Using the Streamlit App (3 Pages)

👤 Personalized Recommender: Select a User ID to receive a ranked list of games predicted to be rated $\mathbf{\ge 4.5}$ stars by that specific user.
🔗 Item-to-Item Recommender: Select a Product ID to find similar games based on combined user behavior and review content.
📊 Model Performance: View and analyze all classification and collaborative filtering results, heatmaps, and the Confusion Matrix.

📊 Visualizations

Distribution of Ratings

Analysis: Strong positive skew with 58% 5-star and 27% 4-star reviews, indicating high customer satisfaction.

Helpfulness Ratio Distribution

Analysis: Bimodal distribution with peaks at 0.0 (unvoted) and 1.0 (unanimously helpful), suggesting polarized community engagement.

Reviews Over Time

Analysis: Exponential growth from 2012-2014, peaking at 6,000+ monthly reviews, with strong seasonal patterns.

Top Products & Reviewers

Analysis: High concentration with top product receiving 800 reviews and most active reviewer contributing 780 reviews.

Review Summary Word Cloud

Analysis: Dominant positive terms ("Great", "Good", "Best", "Awesome") with gaming-specific vocabulary ("Game", "Play", "PS3").

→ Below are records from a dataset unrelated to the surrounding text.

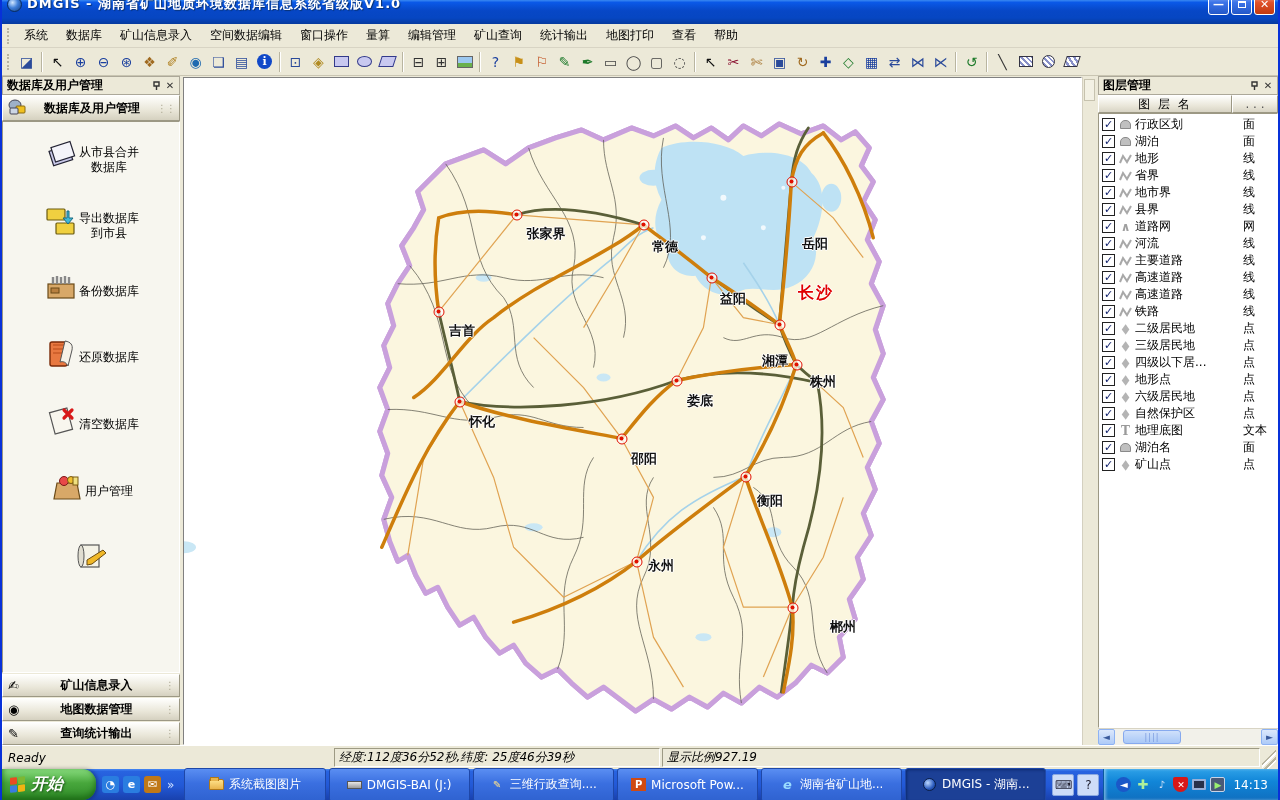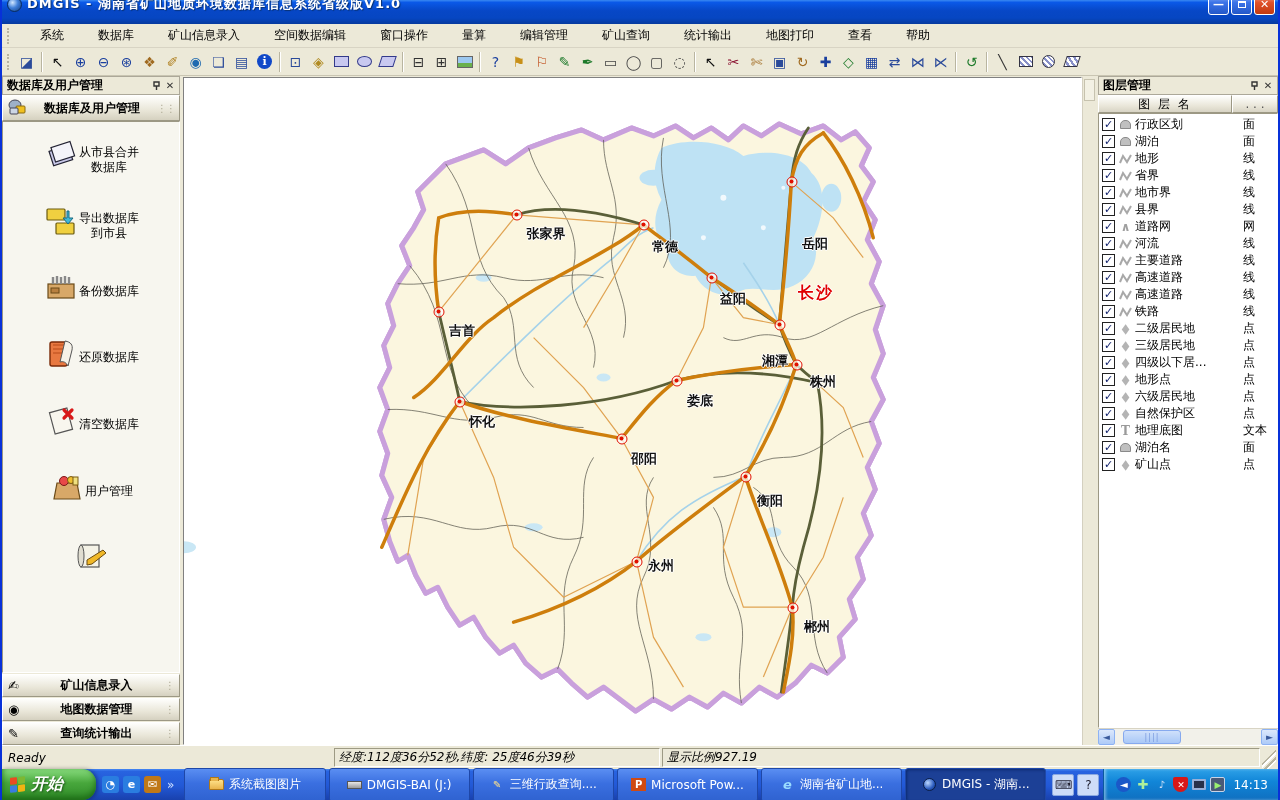"系统" .menubar { gap: 16px -> none }
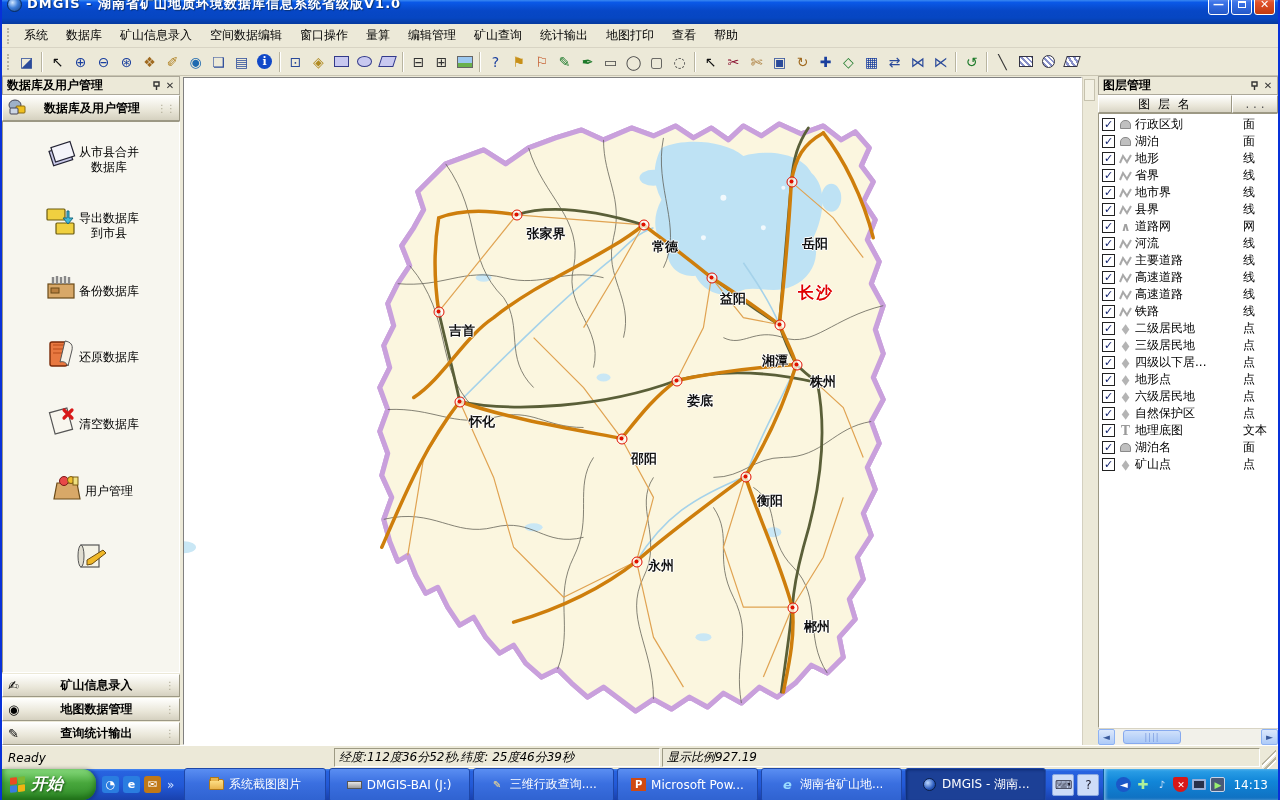"郴州" span.city-label { left: 633px -> 659px }
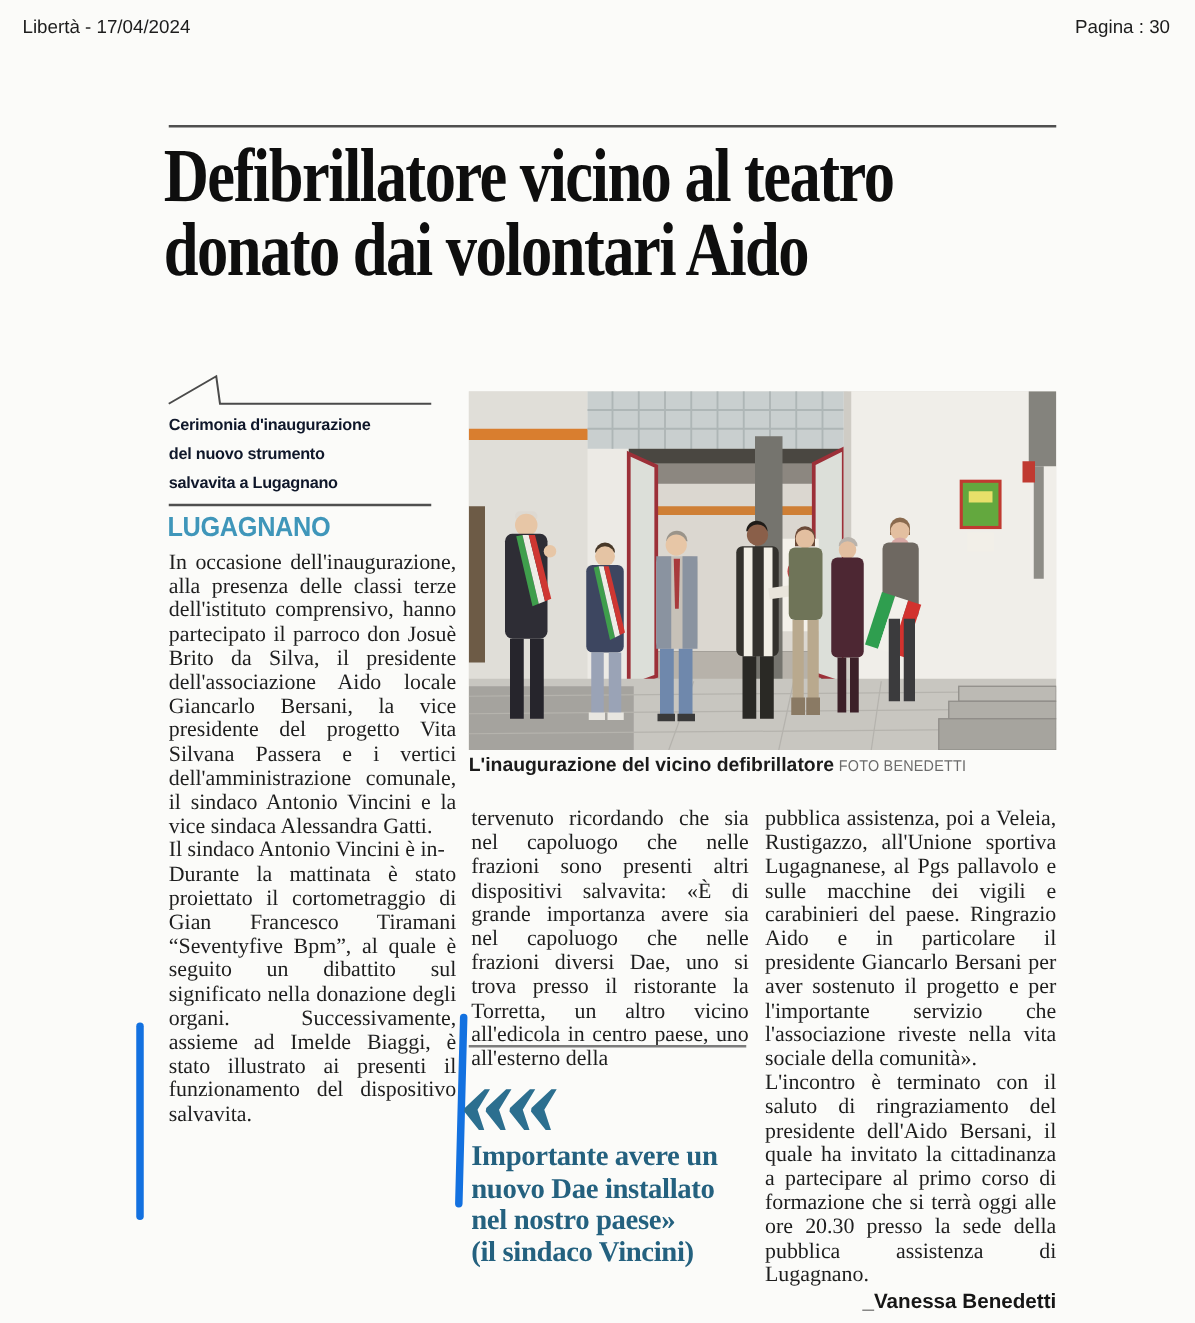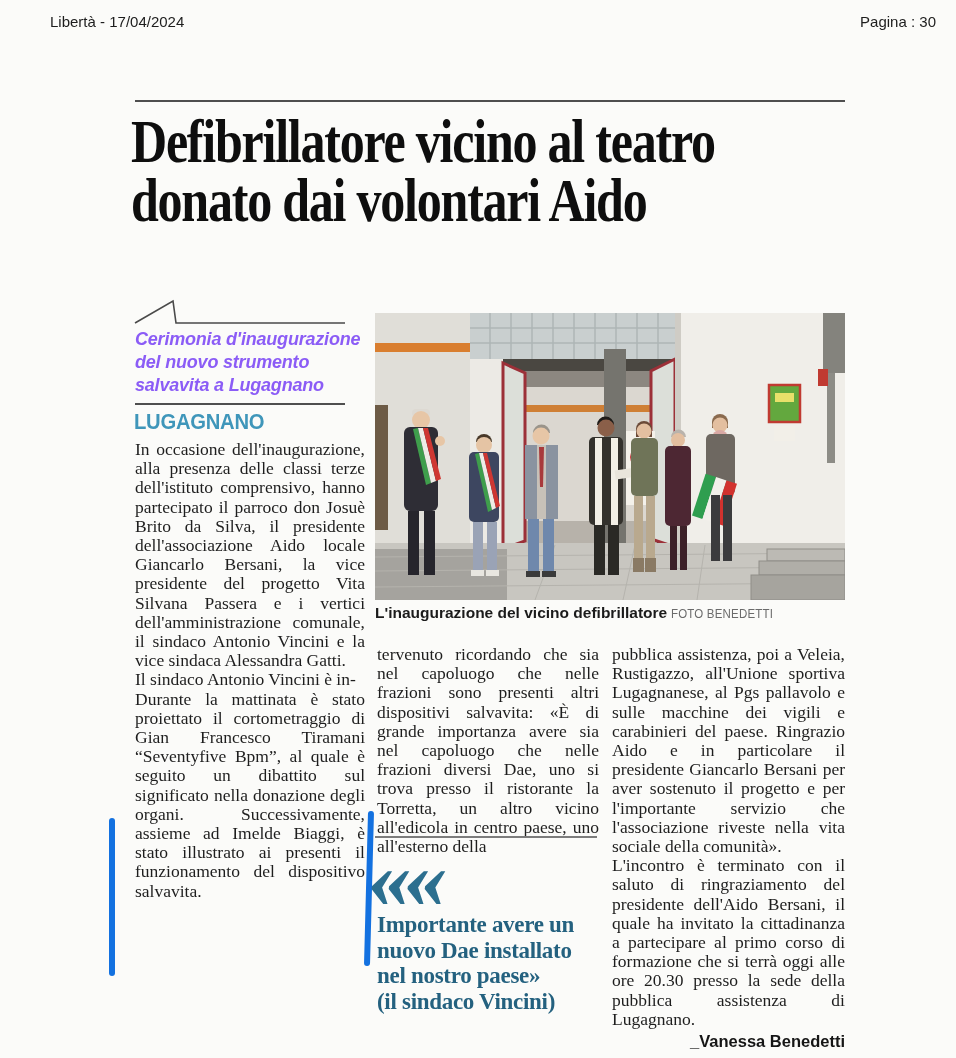"Libertà - 17/04/2024" .mast-left { margin-left: 32px -> none }
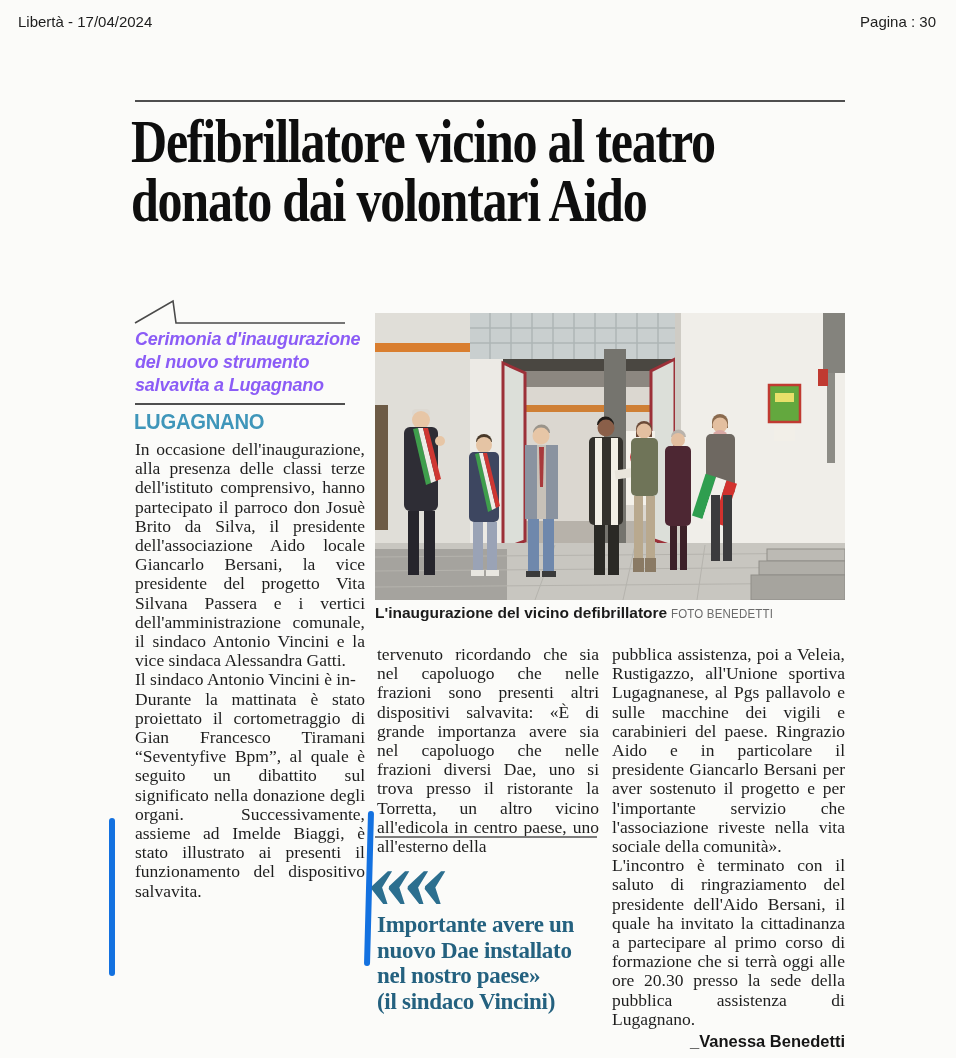"Cerimonia d'inaugurazione" .standfirst { color: #8b5cf6 -> #0f172a; font-size: 18px -> 13px; font-style: italic -> none }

Sentiment Model Comparison

Analysis: LightGBM leads with 84.3% accuracy; all models show high recall (>95%) but lower precision due to class imbalance.

Collaborative Filtering Comparison

Analysis: SVD achieves lowest error rates (RMSE: 1.09); BaselineOnly offers best speed-accuracy tradeoff.

Confusion Matrix

Analysis: LightGBM correctly classifies 33,422 positive reviews but generates 5,832 false positives due to 3:1 class imbalance.

🛠️ Technologies Used

Category	Technologies
Languages	Python 3.8+
Data Processing	Pandas, NumPy
Machine Learning	Scikit-learn, XGBoost, LightGBM, Surprise
NLP	NLTK, TF-IDF Vectorizer
Database	MongoDB, PyMongo
Visualization	Matplotlib, Seaborn, WordCloud
Web Framework	Streamlit
Deployment	ngrok, Google Colab
Utilities	Joblib, tqdm

💼 Business Recommendations

1. 🥇 Maximize Sales with SVD Personalization

Action: Immediately deploy the SVD-Powered Personalized Hybrid Model (User-to-Item) for real-time inference on the homepage, checkout, and email campaigns.

Impact: Maximize revenue by showing each user the few items they are most likely to purchase (based on predicted high rating), leading to conversion rates significantly higher than generic top-seller lists.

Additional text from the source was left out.